Aphrodite is the Greek goddess of love, beauty and sexuality. According to Greek poet Hesiod, she was born when Cronus cut off Uranus' genitals and threw them into the sea, and from the aphros (sea foam) arose Aphrodite.[5]
Because of her beauty other gods feared that jealousy would interrupt the peace among them and lead to war, and so Zeus married her to Hephaestus, who was not viewed as a threat. Her unhappiness in marriage caused her to frequently seek out the companionship of her lover Ares. Aphrodite also became instrumental in the Eros and Psyche legend, and later was both Adonis' lover and his surrogate mother.
Aphrodite is also known as Cytherea (Lady of Cythera) and Cypris (Lady of Cyprus) after the two places, Cythera and Cyprus, which claimed her birth. Her Roman equivalent is the goddess Venus. Myrtles, doves, sparrows, and swans are sacred to her. The Greeks identified the Ancient Egyptian goddess Hathor with Aphrodite.[6]
Aphrodite has numerous equivalents: Inanna (Sumerian counterpart), Astarte (Phoenician), Astghik (Armenian), Turan (Etruscan), and Venus (Roman). She has parallels with Indo-European dawn goddesses such as Ushas or Aurora. The Hellenes were well aware that her origins lay in the East: according to Pausanias, the first to establish her cult were the Assyrians, after the Assyrians the Paphians of Cyprus and the Phoenicians who live at Ascalon in Palestine; the Phoenicians taught her worship to the people of Cythera.[7] It was said Aphrodite could make any man fall in love with her at his first sight of her.
Aphrodite also has many other names, such as Acidalia, Cytherea, Pandemos and Cerigo. These names were used in specific areas of Greece. When the Greek cities combined, these lesser names were abandoned and a single name, Aphrodite, was adopted. Each goddess represented a slightly different religion but with overall similarities.

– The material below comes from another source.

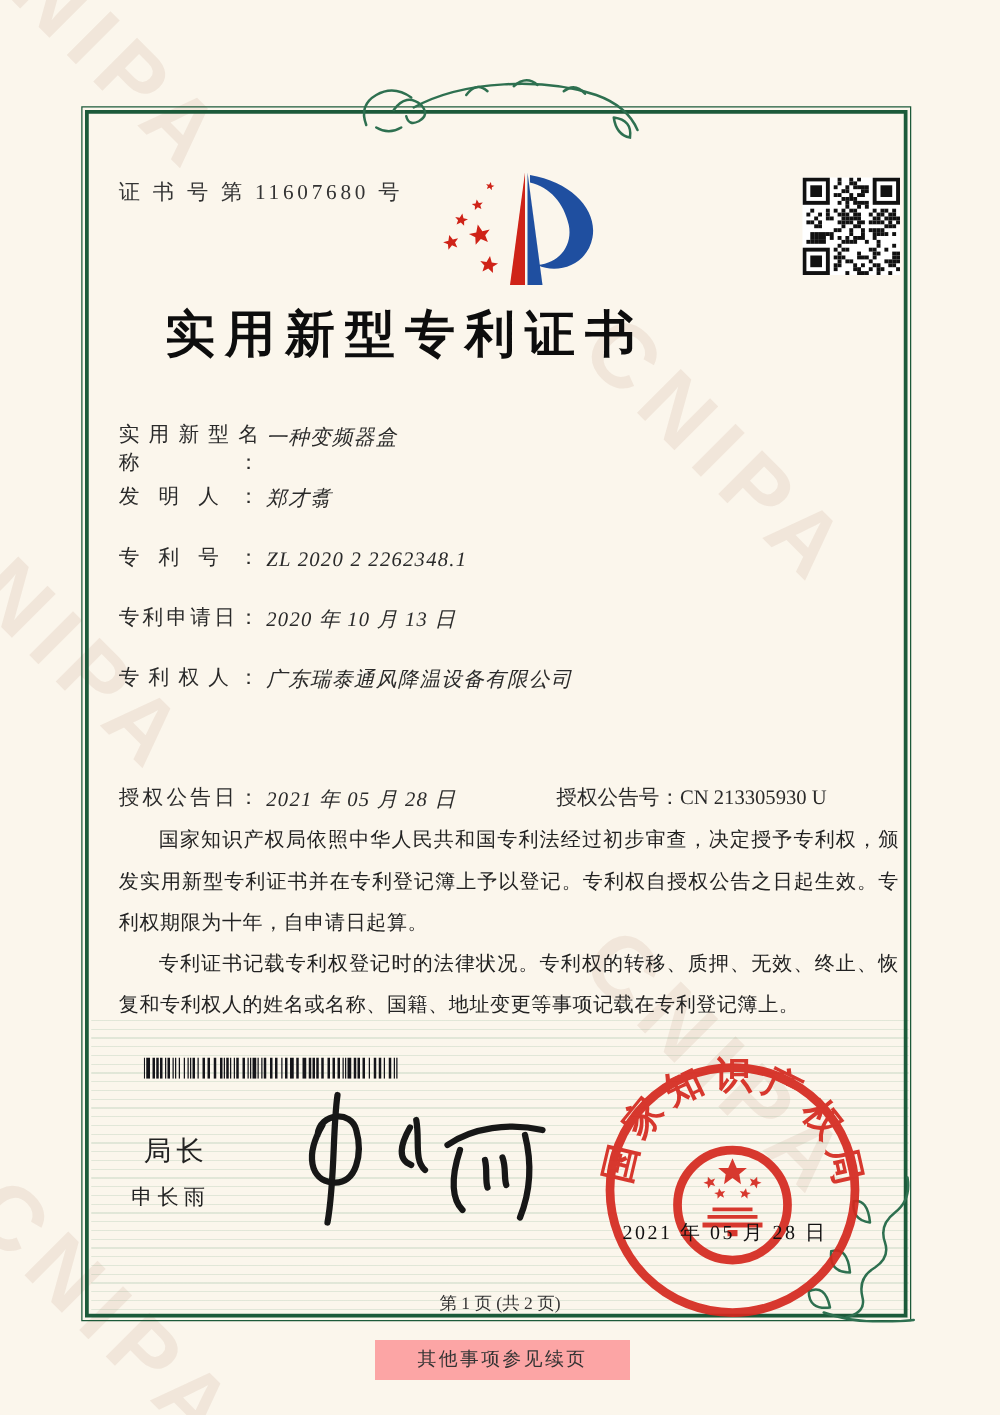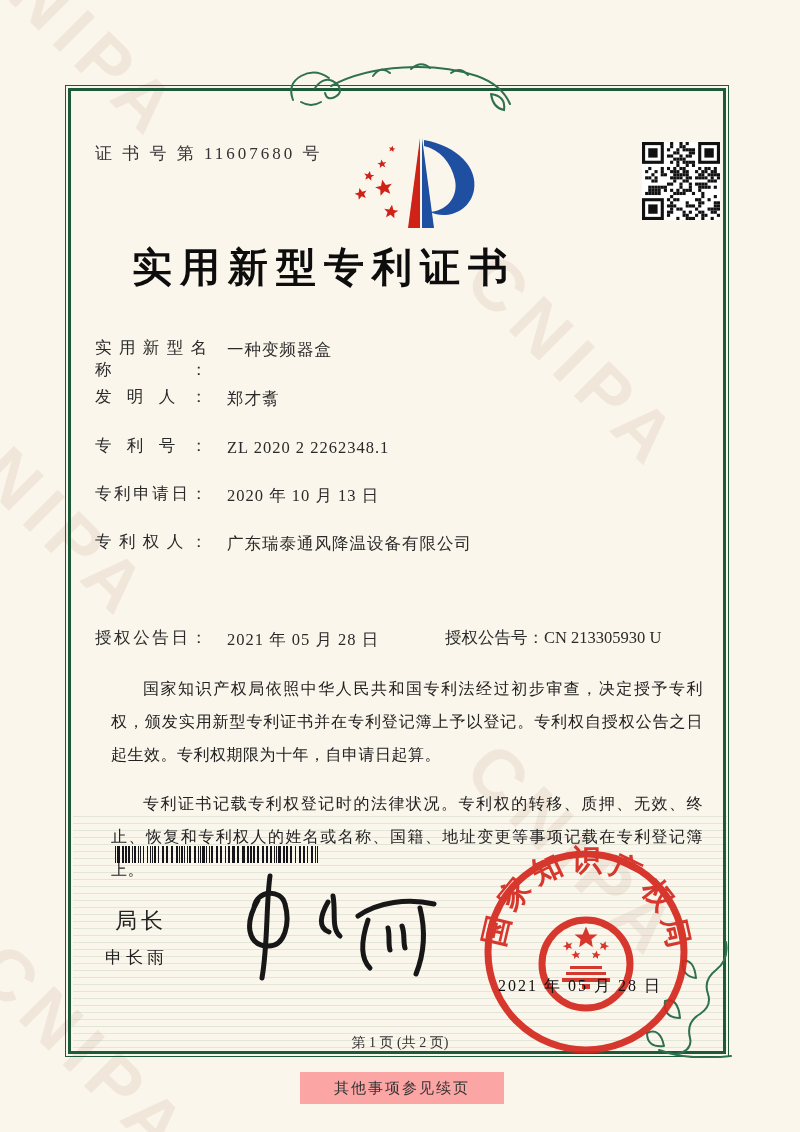"一种变频器盒" .fvalue { font-style: none -> italic; margin-left: 20px -> 6px }
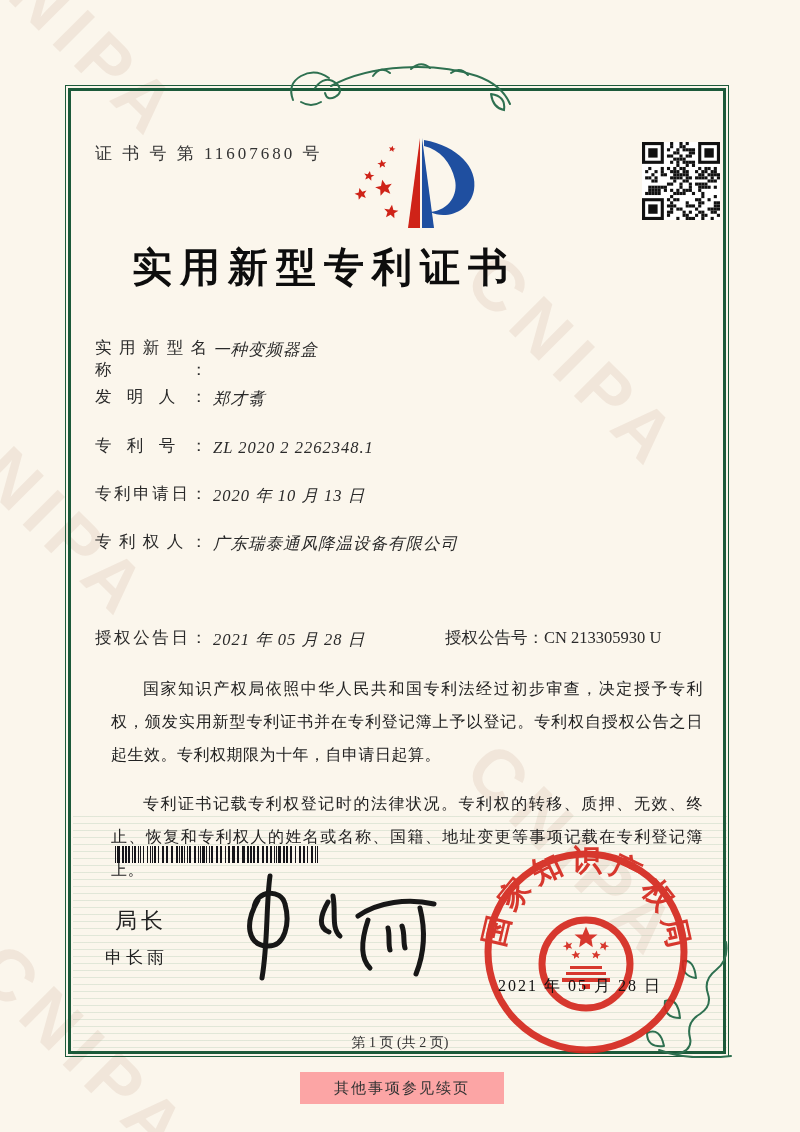"国家知识产权局依照中华人民共和国专利法经过初步审查，决定授予专利权，颁发实用新型" .paras p { margin: 16px -> 0 }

The name Άφροδίτη was connected by folk etymology with ἀφρός (aphros) "foam," interpreting it as "risen from the foam" and embodying it in an etiological myth that was already known to Hesiod.[8] Another folk etymology found in the Etymologicum Magnum and attributed to Didymus attempts to etymologize Aphrodite from the Greek compound ἁβροδίαιτος habrodiaitos ("she who lives delicately" from ἁβρός habros + δίαιτα diaita) explaining the alternation between b and ph as a "familiar" characteristic of Greek "obvious from the Macedonians".[9] Aphros has reflexes in Messapic and Etruscan (whence April), which were probably borrowed from Greek.
Though Herodotus was aware of the Phoenician origins of Aphrodite,[10] linguistic attempts to derive the name Aphrodite from Semitic Aštoret, via undocumented Hittite transmission, remain inconclusive. If Semitic, a not implausible etymology would be from Assyrian barīrītu, a female demon found in Middle Babylonian and Late Babylonian texts (see Chicago Assyrian Dictionary vol. 2 p. 111). The name probably means "she who (comes) at dusk," a manifestation of the planet Venus as the evening star, a well known attribute of the Mesopotamian goddess Inanna/Ishtar.
A suggestion by M. Hammarström,[11] rejected by Hjalmar Frisk, connects the name with πρύτανις, a loan into Greek from a cognate of Etruscan (e)pruni, "lord" or similar. An etymology from Indo-European abhor "very" + dhei "to shine" is offered by J.P. Mallory and D.Q. Adams.[12]